Easter Week 2002 was spent in Elterwater, the Lakeland village that was my first home. We left this beautiful area, which was also my father's birthplace, over 50 years ago and it was the first time I had stayed in the village. I had visited it many times but never spent more than a couple of hours there. There was a strange sense of belonging. Nowhere else on earth is like the place where your life started.
The village is now a holiday resort. Almost every one of the green slate cottages is let out to visitors. A timeshare complex has been built in the grounds of the old hall and the owner of the hotel where we stayed told us that its influence dominates the area.
As a child and young man, visits to the village - after we moved away for a nomadic life that began in the Home Counties - were to attend services in the mission. It was a lonely wooden hut on the fellside. Then I was more fascinated by the sight of bracken, crags and green slate roofs through the mission windows than the sermon from the pulpit. It was like nothing I ever saw in whichever English town we were then living.
This Easter I was staying under the shelter of one of those roofs.
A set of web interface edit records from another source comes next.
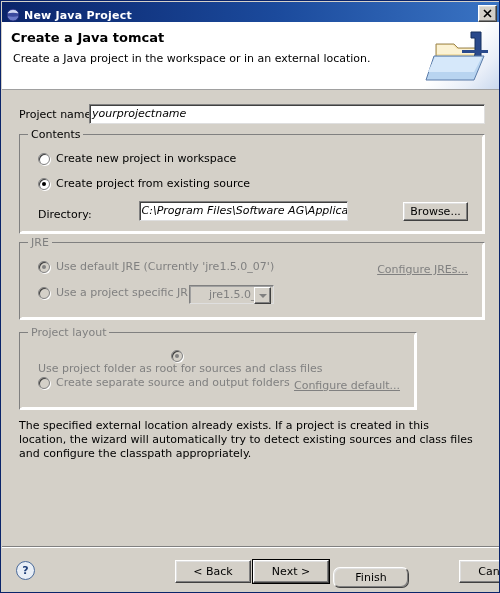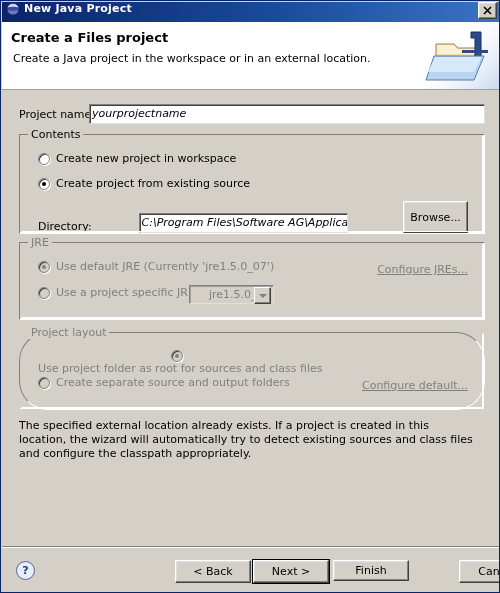--- a/index.html
+++ b/index.html
@@ -32,7 +32,7 @@
     box-sizing: border-box;
     background: linear-gradient(to right, #0a246a 0%, #1b4a9c 55%, #3a74c4 100%);
     display: flex;
-    align-items: flex-start;
+    align-items: flex-end;
     padding: 0 2px 0 4px;
   }
   .title-icon {

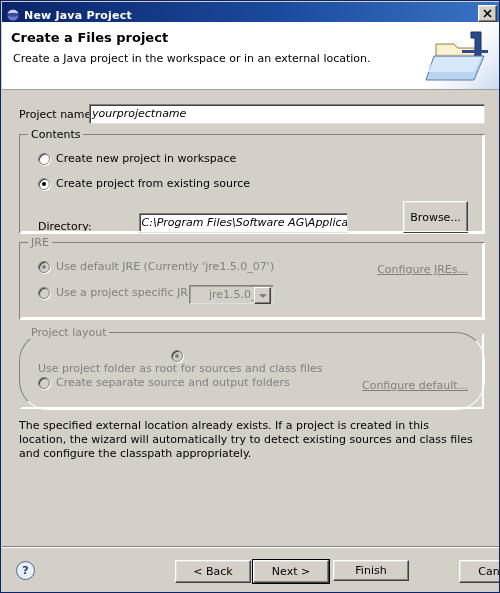--- a/index.html
+++ b/index.html
@@ -323,7 +323,7 @@
   </div>
 
   <div class="header">
-    <div class="header-title">Create a Files project</div>
+    <div class="header-title">Create a Java tomcat</div>
     <div class="header-desc">Create a Java project in the workspace or in an external location.</div>
     <div class="banner-img">
       <svg width="76" height="67" viewBox="0 0 76 67">

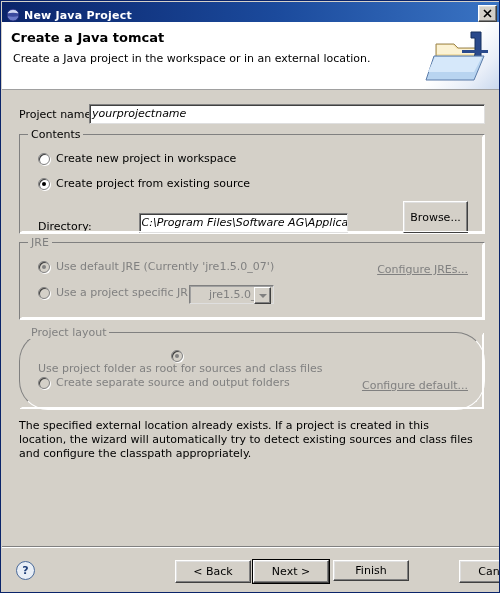--- a/index.html
+++ b/index.html
@@ -364,7 +364,7 @@
       <div style="position:absolute; left:18px; top:66px; width:430px; display:flex; align-items:flex-end;gap:47px;">
         <span class="label" style="width:57px;">Directory:</span>
         <div class="textfield" style="width:246px;">C:\Program Files\Software AG\Application Designer\tomcat\w</div>
-        <div class="btn" style="width:76px; height:32px; margin-left:8px;">Browse...</div>
+        <div class="btn" style="width:76px; height:19px; margin-left:8px;">Browse...</div>
       </div>
     </div>
 

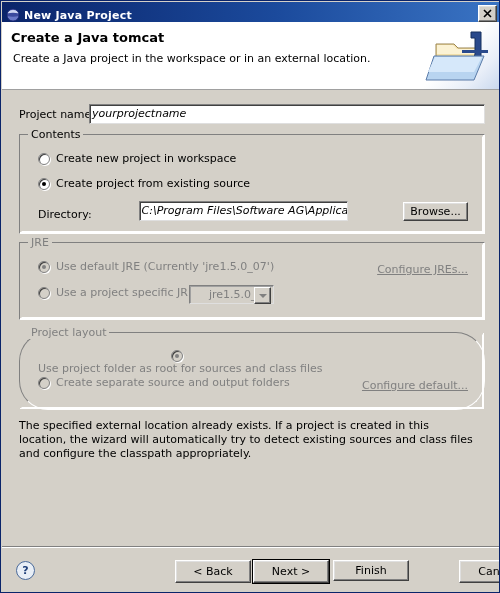--- a/index.html
+++ b/index.html
@@ -390,7 +390,7 @@
       </div>
     </div>
 
-    <div class="group" style="left:17px; top:242px; width:466px; height:78px;border-radius:29px;">
+    <div class="group" style="left:17px; top:242px; width:398px; height:78px;">
       <div class="group-inner-tl"></div>
       <span class="group-title disabled">Project layout</span>
 

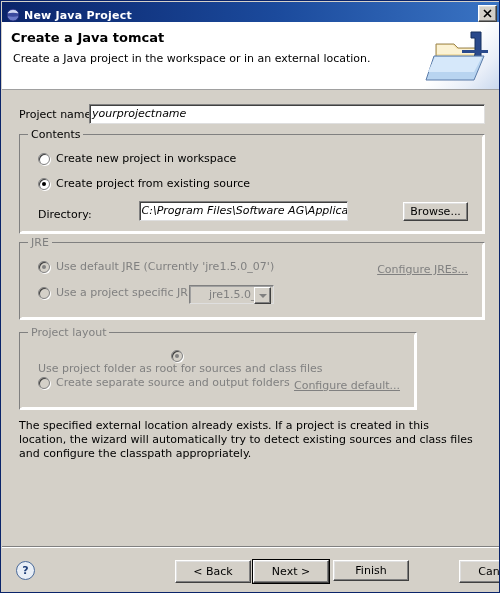--- a/index.html
+++ b/index.html
@@ -413,7 +413,7 @@
     <div class="help-icon">?</div>
     <div class="btn" style="position:absolute; left:173px; top:13px; width:76px; height:23px;">&lt; Back</div>
     <div class="btn default" style="position:absolute; left:251px; top:13px; width:76px; height:23px;">Next &gt;</div>
-    <div class="btn" style="position:absolute; left:331px; top:13px; width:76px; height:21px;">Finish</div>
+    <div class="btn" style="position:absolute; left:331px; top:20px; width:76px; height:21px;border-radius:7px;">Finish</div>
     <div class="btn" style="position:absolute; left:411px; top:13px; width:76px; height:23px;margin-left:46px;">Cancel</div>
   </div>
 

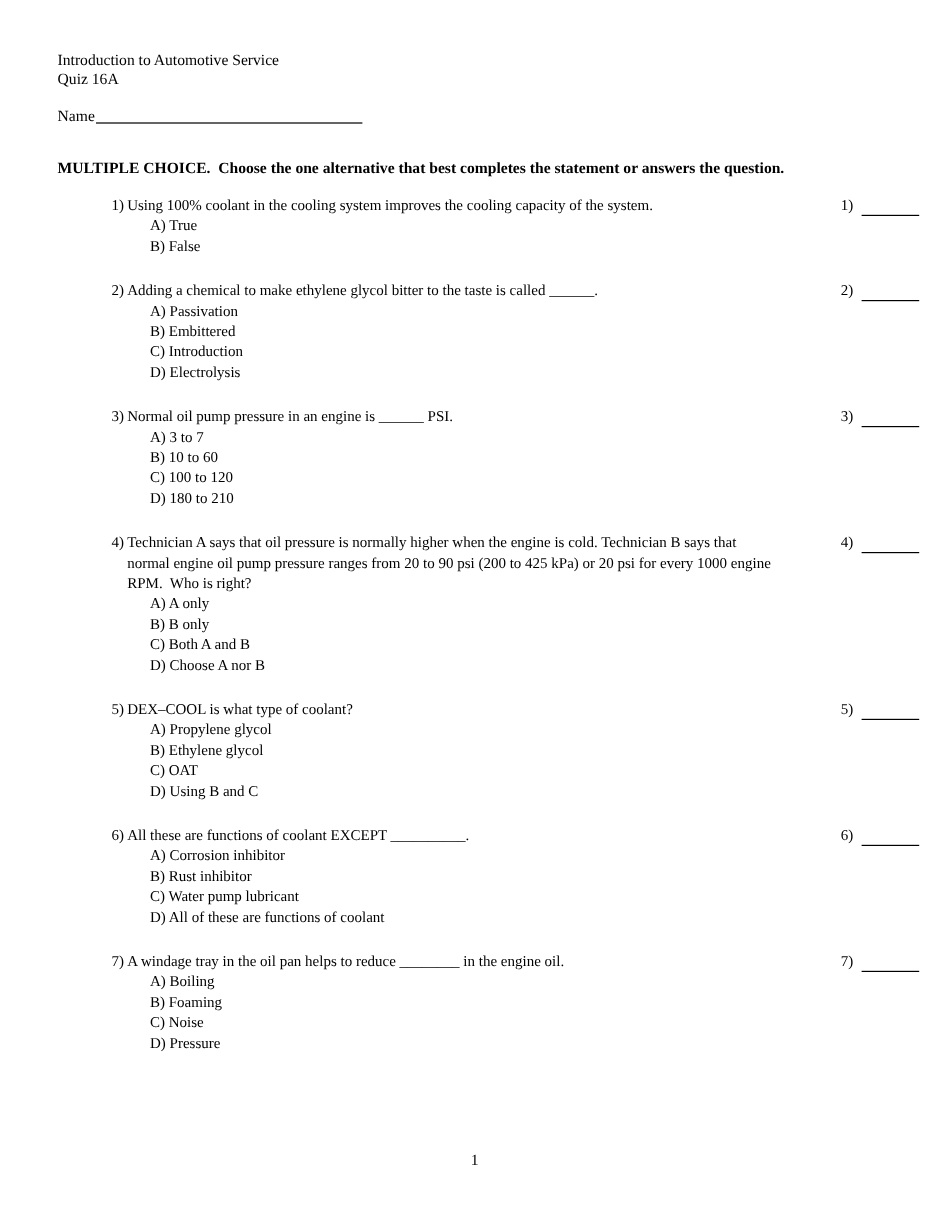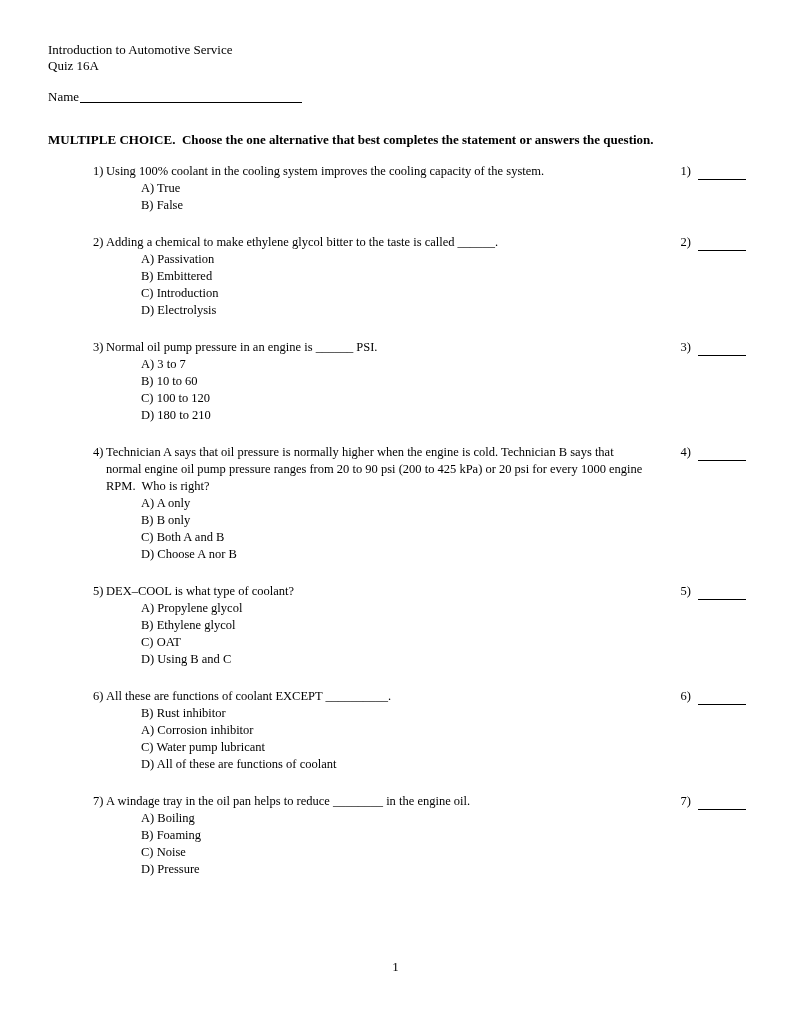--- a/index.html
+++ b/index.html
@@ -20,7 +20,7 @@
     width: 791px;
     height: 1024px;
     box-sizing: border-box;
-    padding: 42px 45px 0 48px;
+    padding: 42px 25px 0 48px;
   }
   .header-line {
     font-size: 13px;

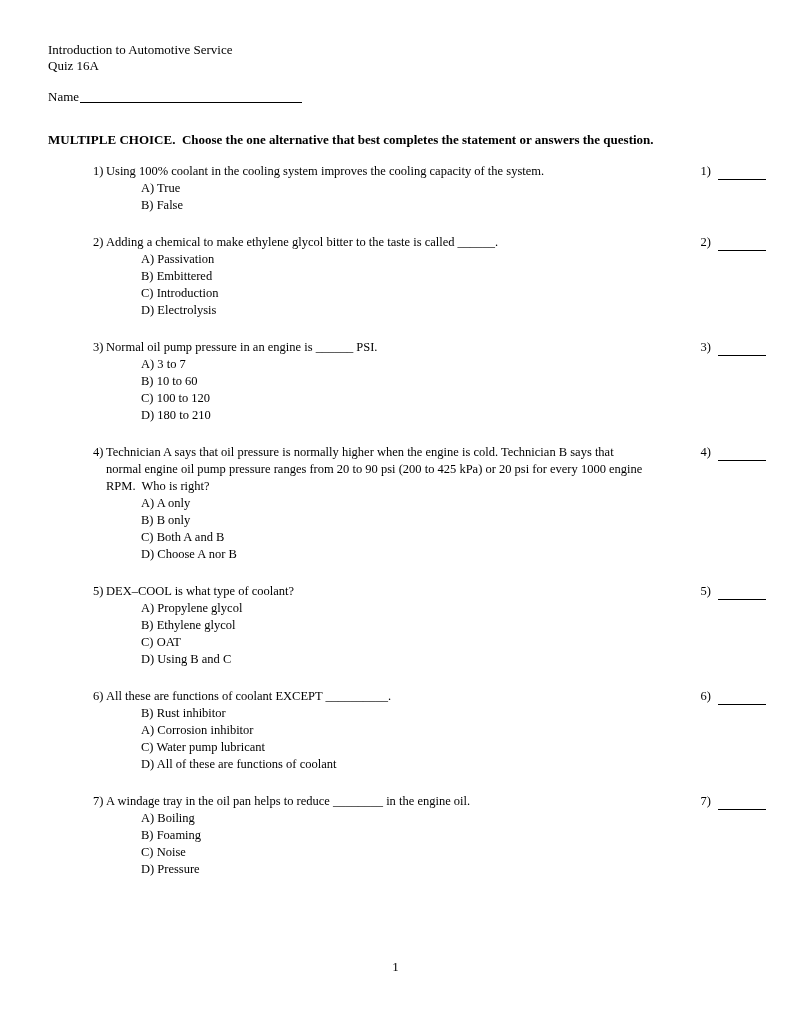--- a/index.html
+++ b/index.html
@@ -74,7 +74,7 @@
     white-space: pre-wrap;
   }
   .choices {
-    margin-left: 48px;
+    margin-left: 32px;
   }
   .choice {
     line-height: 17px;

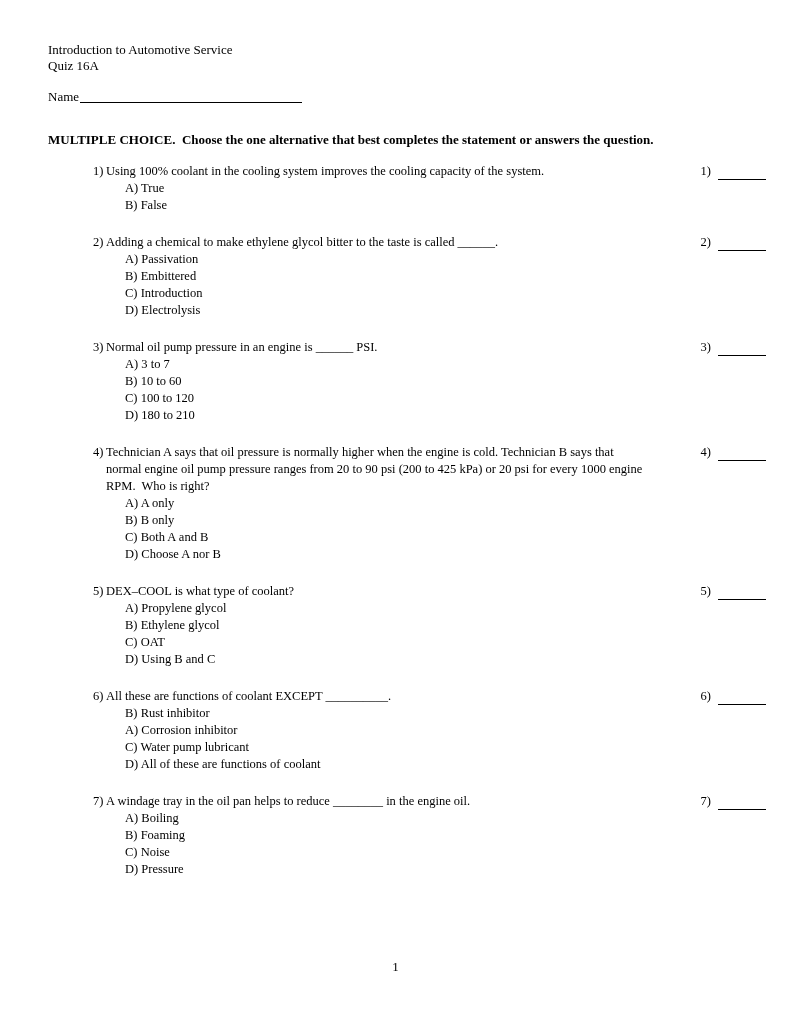--- a/index.html
+++ b/index.html
@@ -221,8 +221,8 @@
         <span class="q-text">All these are functions of coolant EXCEPT __________.</span>
       </div>
       <div class="choices">
+            <div class="choice">A) Corrosion inhibitor</div>
             <div class="choice">B) Rust inhibitor</div>
-            <div class="choice">A) Corrosion inhibitor</div>
             <div class="choice">C) Water pump lubricant</div>
             <div class="choice">D) All of these are functions of coolant</div>
           </div>

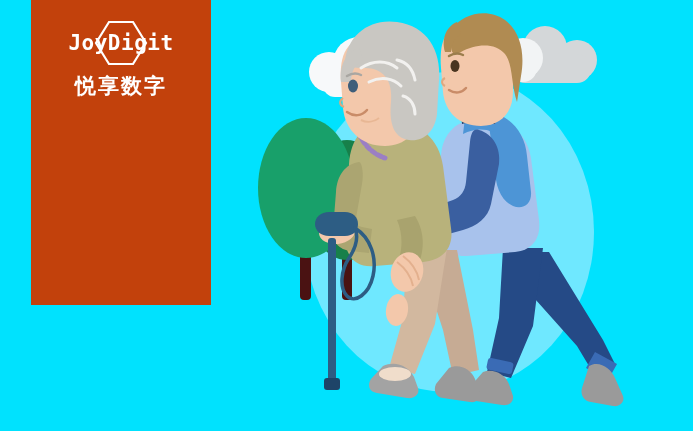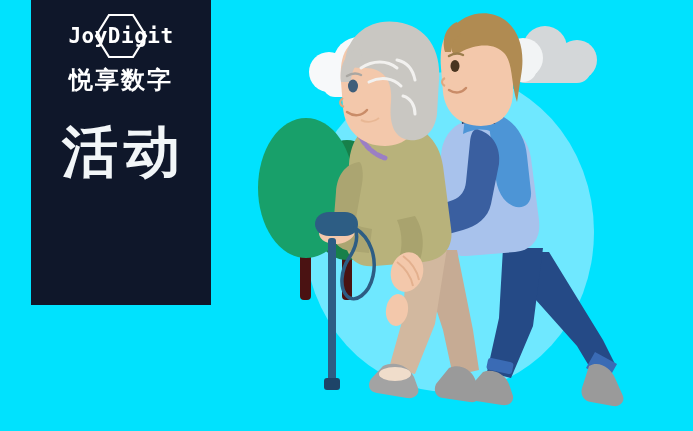--- a/index.html
+++ b/index.html
@@ -29,12 +29,12 @@
     top: 0;
     width: 180px;
     height: 305px;
-    background: #0f172a;
+    background: #c2410c;
     display: flex;
     flex-direction: column;
     align-items: center;
     box-sizing: border-box;
-    padding-top: 13px;
+    padding-top: 20px;
   }
   .logo-wrap {
     position: relative;

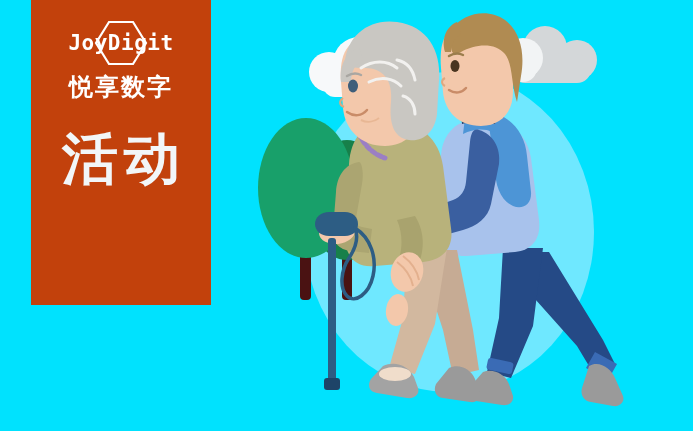--- a/index.html
+++ b/index.html
@@ -66,7 +66,7 @@
   .brand-cn {
     margin-top: 9px;
     color: #ffffff;
-    font-size: 24px;
+    font-size: 21px;
     font-weight: bold;
     letter-spacing: 2px;
     line-height: 1;

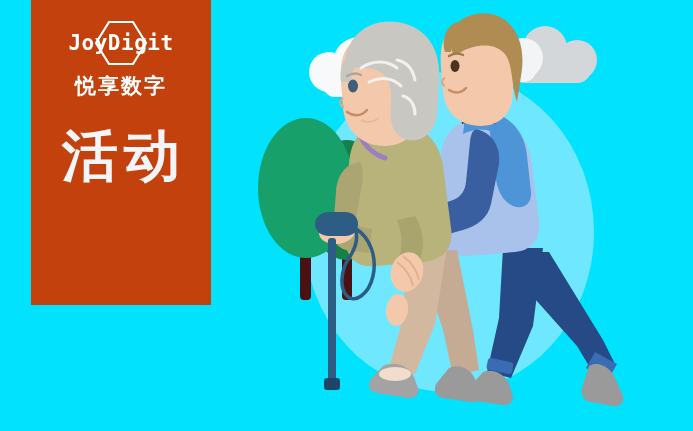--- a/index.html
+++ b/index.html
@@ -248,7 +248,6 @@
     <div class="brand-cn">悦享数字</div>
 
     <div class="headline">
-      <div class="headline-line">活动</div>
     </div>
   </div>
 </div>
The Eltermere Country House Hotel. It stands not far from the shores of Elterwater, the small lake from which the village derives its name. Elterwater means Swan Lake in the native tongue of the Vikings who settled there many hundreds of years before I disturbed it's tranquillity with my cries. Swans still glide majestically across the lake.
The mission is no longer open although the hut still nestles in the small copse that's grown up around it. The heart of the community, if that's what you call the transient collection of visitors and holidaymakers, is the Britannia Inn. My parents would never have entered it. They were teetotal. But this year I found the pub busy, friendly, warm and serving a decent pint from the local breweries. The food was about right for this sort of place and we spent two enjoyable evenings there, just across the road from the cottage where I started life in the first half of the 20th century.
I'd only lived there for a month but an invisible thread had again drawn me back and aroused that deep sense of belonging. It may seem tenuous to the casual observer and you may ask if it would have felt the same had my arrival been in a less desirable part of England. But it hadn't been and I had a right to call this village, at the mouth of the Langdale Valley, home. Probably the only person who was there this Easter who could stake that claim.
During the visit I stood on the top of Langdale Pikes, knowing that it was a favourite spot of my fathers. My feet were standing on the rock on which his feet had stood as a young man and probably the feet of his father before him. This was my country. I could have wept - perhaps I did. Primitive feelings usually take us by surprise.